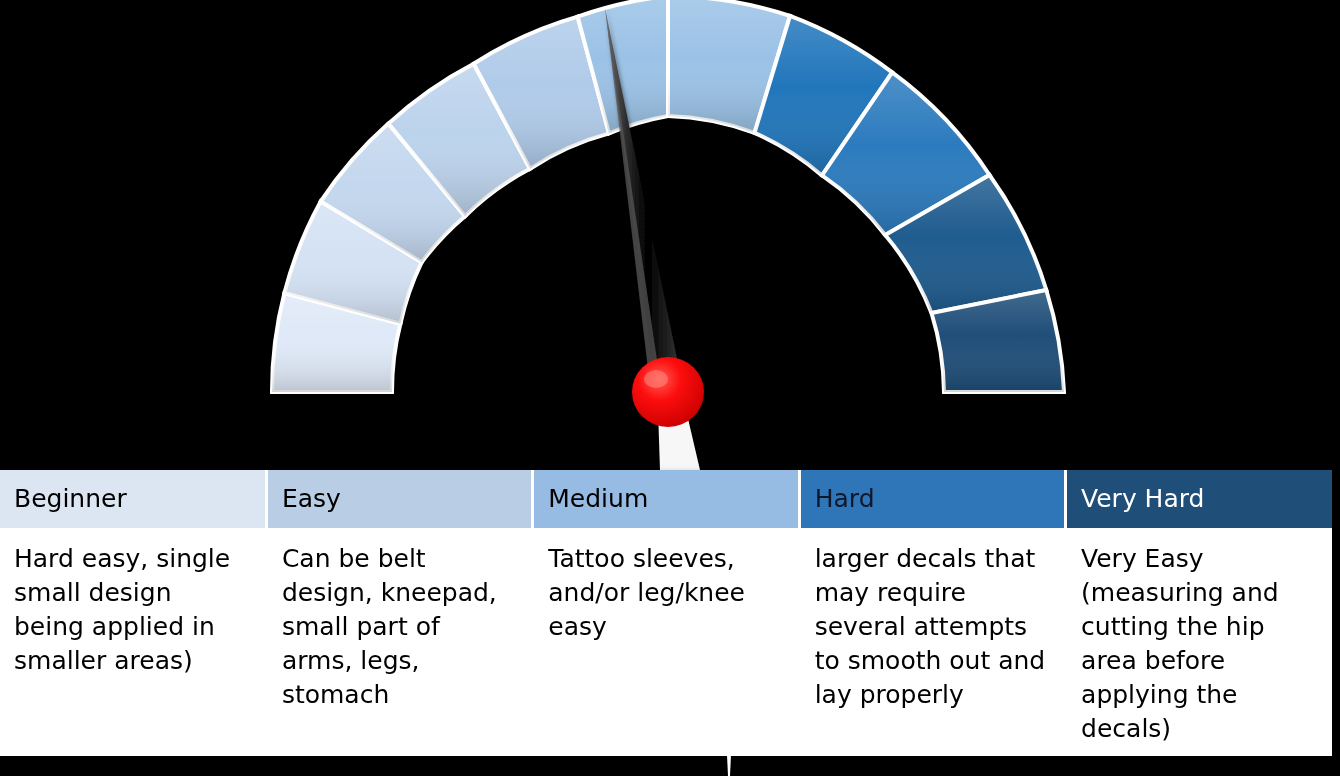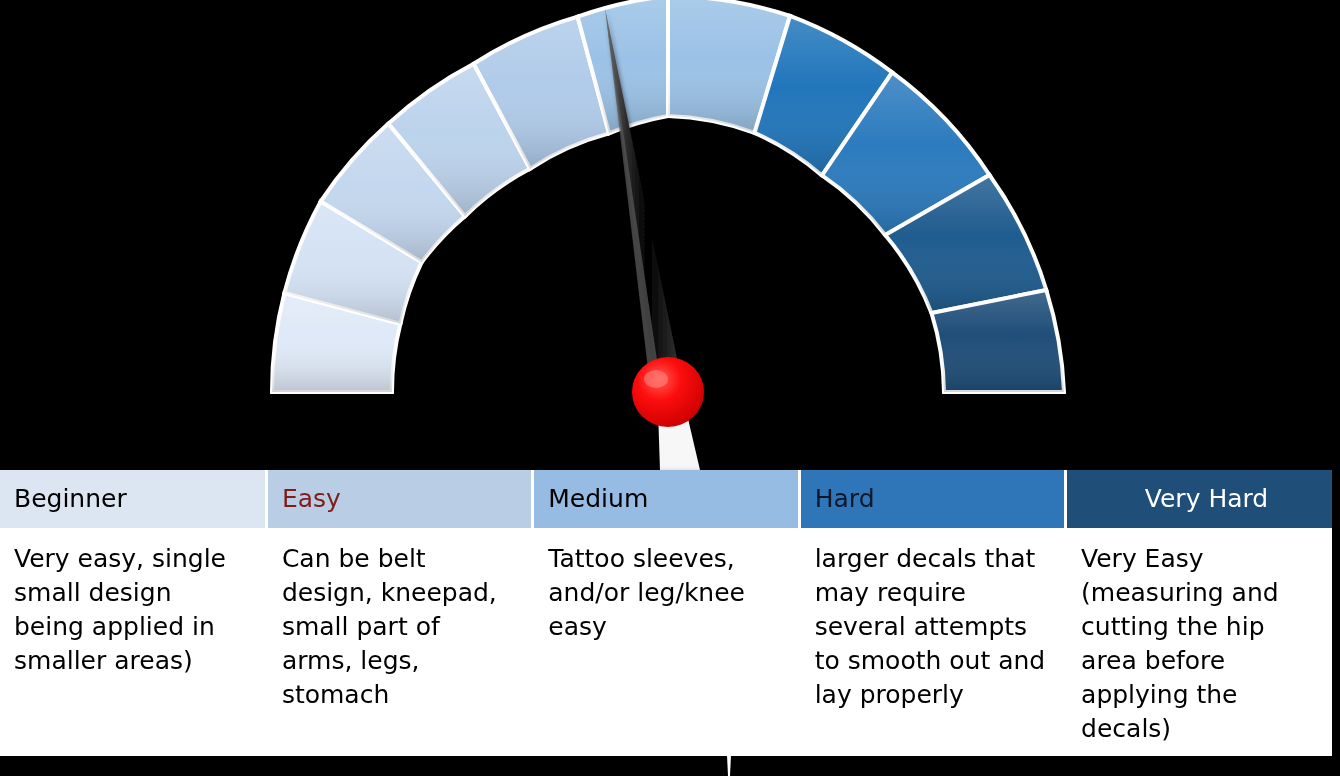--- a/index.html
+++ b/index.html
@@ -53,21 +53,21 @@
     height: 58px;
     padding: 0 0 0 14px;
     text-align: left;
     vertical-align: middle;
     font-weight: normal;
     font-size: 25px;
     line-height: 1.05;
     border-right: 3px solid #ffffff;
     white-space: nowrap;
   }
-  #difficulty-table thead th:last-child { border-right: none; text-align: center; }
+  #difficulty-table thead th:last-child { border-right: none; }
 
   #difficulty-table tbody td {
     vertical-align: top;
     padding: 14px 18px 10px 14px;
     font-size: 25px;
     line-height: 1.36;
     color: #000000;
     background: #ffffff;
     border-right: 3px solid #ffffff;
   }
@@ -199,29 +199,29 @@
     <colgroup>
       <col>
         <col>
         <col>
         <col>
         <col>
     </colgroup>
     <thead>
       <tr>
         <th class="hdr-0" style="background: rgb(220, 230, 242); color: rgb(0, 0, 0);">Beginner</th>
-        <th class="hdr-1" style="background: rgb(185, 206, 229); color: #7f1d1d;">Easy</th>
+        <th class="hdr-1" style="background: rgb(185, 206, 229); color: #000000;">Easy</th>
         <th class="hdr-2" style="background: rgb(150, 188, 227); color: rgb(0, 0, 0);">Medium</th>
         <th class="hdr-3" style="background: rgb(46, 118, 184); color: #0f172a;">Hard</th>
         <th class="hdr-4" style="background: rgb(31, 78, 121); color: rgb(255, 255, 255);">Very Hard</th>
       </tr>
     </thead>
     <tbody>
       <tr>
-        <td>Very easy, single small design being applied in smaller areas)</td>
+        <td>Hard easy, single small design being applied in smaller areas)</td>
         <td>Can be belt design, kneepad, small part of arms, legs, stomach</td>
         <td>Tattoo sleeves, and/or leg/knee easy</td>
         <td>larger decals that may require several attempts to smooth out and lay properly</td>
         <td>Very Easy (measuring and cutting the hip area before applying the decals)</td>
       </tr>
     </tbody>
   </table>
 
   <svg id="needle-tail-bottom" viewBox="0 0 10 21">
     <path d="M 3 0 L 7 0 L 6 21 L 4 21 Z" fill="#ffffff"></path>

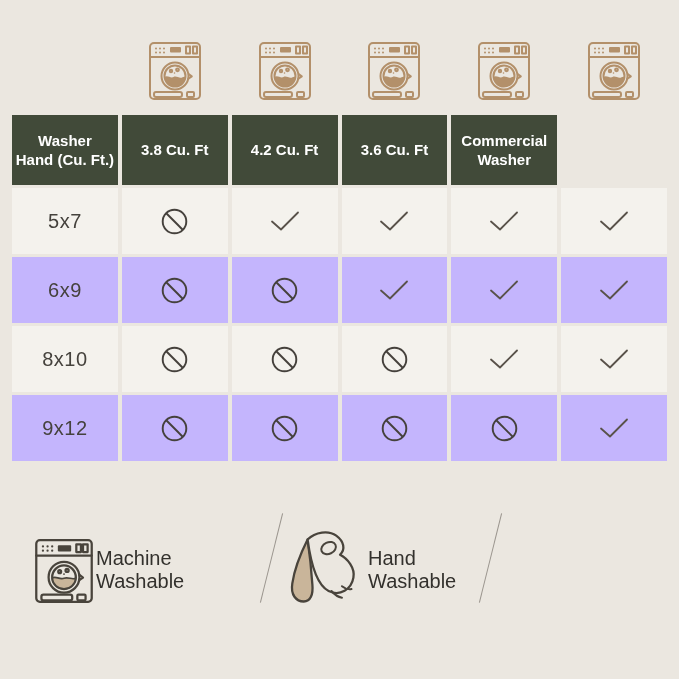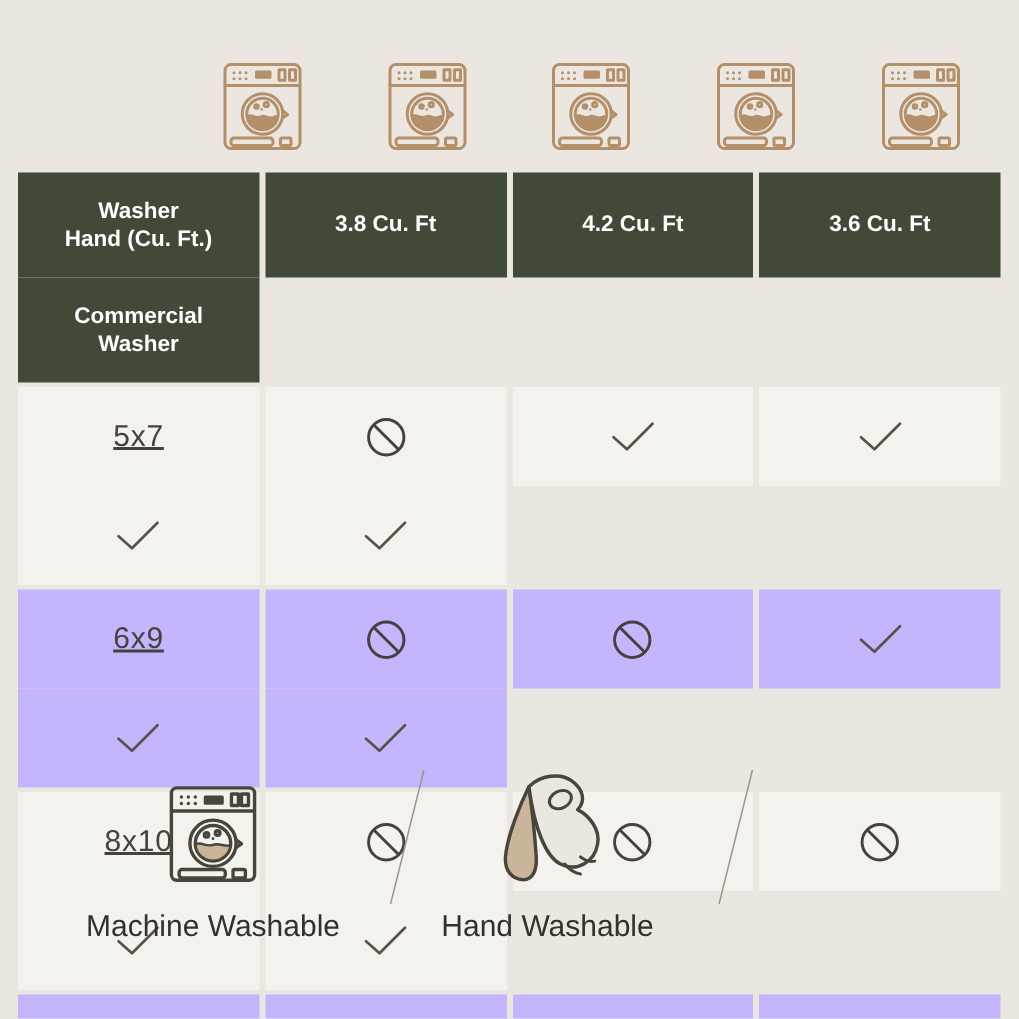--- a/index.html
+++ b/index.html
@@ -17,39 +17,39 @@
     position:absolute; left:12px; top:34px; width:655px;
     display:grid; grid-template-columns:repeat(6,1fr); column-gap:4px;
   }
   .icon-slot { height:70px; display:flex; align-items:flex-end; justify-content:center; }
 
   
   .table {
     position:absolute; left:12px; top:115px; width:655px;
     display:flex; flex-direction:column; row-gap:3px;
   }
-  .trow { display:grid; grid-template-columns:repeat(4,1fr); column-gap:4px; }
+  .trow { display:grid; grid-template-columns:repeat(6,1fr); column-gap:4px; }
   .cell {
     display:flex; flex-direction:column; align-items:center; justify-content:center;
     text-align:center;
   }
   .trow.header .cell {
     height:70px; background:#414a39; color:#ffffff;
     font-size:15px; font-weight:700; line-height:1.3;
   }
   .trow.data .cell { height:66px; }
   .trow.light .cell { background:#f4f2ed; }
   .trow.tan   .cell { background:#c4b5fd; }
-  .rowlabel { font-size:20px; color:#45423d; letter-spacing:0.5px;text-decoration:underline; }
+  .rowlabel { font-size:20px; color:#45423d; letter-spacing:0.5px; }
   .hline { display:block; }
 
   
   .legend-item {
     position:absolute; top:510px; height:120px;
-    display:flex; flex-direction:column; align-items:center; justify-content:space-between;
+    display:flex; flex-direction:row; align-items:center; justify-content:space-between;
   }
   .legend-icon-box { height:90px; display:flex; align-items:center; justify-content:center; }
   .legend-label { font-size:20px; color:#33312d; }
   #legend-machine { left:32px;  width:220px; }
   #legend-hand    { left:272px; width:186px; }
   #legend-robot   { left:488px; width:184px; }
 
   .divider {
     position:absolute; width:1px; height:92px; background:#9b968e;
     top:512px; transform:rotate(14deg); transform-origin:center;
━━━━━━━━
### [REQUIREMENT]
Your answer must be an exact copy of the records, without the pictures.

### [YOUR SOLUTION]
--- a/index.html
+++ b/index.html
@@ -53,21 +53,21 @@
     height: 58px;
     padding: 0 0 0 14px;
     text-align: left;
     vertical-align: middle;
     font-weight: normal;
     font-size: 25px;
     line-height: 1.05;
     border-right: 3px solid #ffffff;
     white-space: nowrap;
   }
-  #difficulty-table thead th:last-child { border-right: none; text-align: center; }
+  #difficulty-table thead th:last-child { border-right: none; }
 
   #difficulty-table tbody td {
     vertical-align: top;
     padding: 14px 18px 10px 14px;
     font-size: 25px;
     line-height: 1.36;
     color: #000000;
     background: #ffffff;
     border-right: 3px solid #ffffff;
   }
@@ -199,29 +199,29 @@
     <colgroup>
       <col>
         <col>
         <col>
         <col>
         <col>
     </colgroup>
     <thead>
       <tr>
         <th class="hdr-0" style="background: rgb(220, 230, 242); color: rgb(0, 0, 0);">Beginner</th>
-        <th class="hdr-1" style="background: rgb(185, 206, 229); color: #7f1d1d;">Easy</th>
+        <th class="hdr-1" style="background: rgb(185, 206, 229); color: #000000;">Easy</th>
         <th class="hdr-2" style="background: rgb(150, 188, 227); color: rgb(0, 0, 0);">Medium</th>
         <th class="hdr-3" style="background: rgb(46, 118, 184); color: #0f172a;">Hard</th>
         <th class="hdr-4" style="background: rgb(31, 78, 121); color: rgb(255, 255, 255);">Very Hard</th>
       </tr>
     </thead>
     <tbody>
       <tr>
-        <td>Very easy, single small design being applied in smaller areas)</td>
+        <td>Hard easy, single small design being applied in smaller areas)</td>
         <td>Can be belt design, kneepad, small part of arms, legs, stomach</td>
         <td>Tattoo sleeves, and/or leg/knee easy</td>
         <td>larger decals that may require several attempts to smooth out and lay properly</td>
         <td>Very Easy (measuring and cutting the hip area before applying the decals)</td>
       </tr>
     </tbody>
   </table>
 
   <svg id="needle-tail-bottom" viewBox="0 0 10 21">
     <path d="M 3 0 L 7 0 L 6 21 L 4 21 Z" fill="#ffffff"></path>

--- a/index.html
+++ b/index.html
@@ -17,39 +17,39 @@
     position:absolute; left:12px; top:34px; width:655px;
     display:grid; grid-template-columns:repeat(6,1fr); column-gap:4px;
   }
   .icon-slot { height:70px; display:flex; align-items:flex-end; justify-content:center; }
 
   
   .table {
     position:absolute; left:12px; top:115px; width:655px;
     display:flex; flex-direction:column; row-gap:3px;
   }
-  .trow { display:grid; grid-template-columns:repeat(4,1fr); column-gap:4px; }
+  .trow { display:grid; grid-template-columns:repeat(6,1fr); column-gap:4px; }
   .cell {
     display:flex; flex-direction:column; align-items:center; justify-content:center;
     text-align:center;
   }
   .trow.header .cell {
     height:70px; background:#414a39; color:#ffffff;
     font-size:15px; font-weight:700; line-height:1.3;
   }
   .trow.data .cell { height:66px; }
   .trow.light .cell { background:#f4f2ed; }
   .trow.tan   .cell { background:#c4b5fd; }
-  .rowlabel { font-size:20px; color:#45423d; letter-spacing:0.5px;text-decoration:underline; }
+  .rowlabel { font-size:20px; color:#45423d; letter-spacing:0.5px; }
   .hline { display:block; }
 
   
   .legend-item {
     position:absolute; top:510px; height:120px;
-    display:flex; flex-direction:column; align-items:center; justify-content:space-between;
+    display:flex; flex-direction:row; align-items:center; justify-content:space-between;
   }
   .legend-icon-box { height:90px; display:flex; align-items:center; justify-content:center; }
   .legend-label { font-size:20px; color:#33312d; }
   #legend-machine { left:32px;  width:220px; }
   #legend-hand    { left:272px; width:186px; }
   #legend-robot   { left:488px; width:184px; }
 
   .divider {
     position:absolute; width:1px; height:92px; background:#9b968e;
     top:512px; transform:rotate(14deg); transform-origin:center;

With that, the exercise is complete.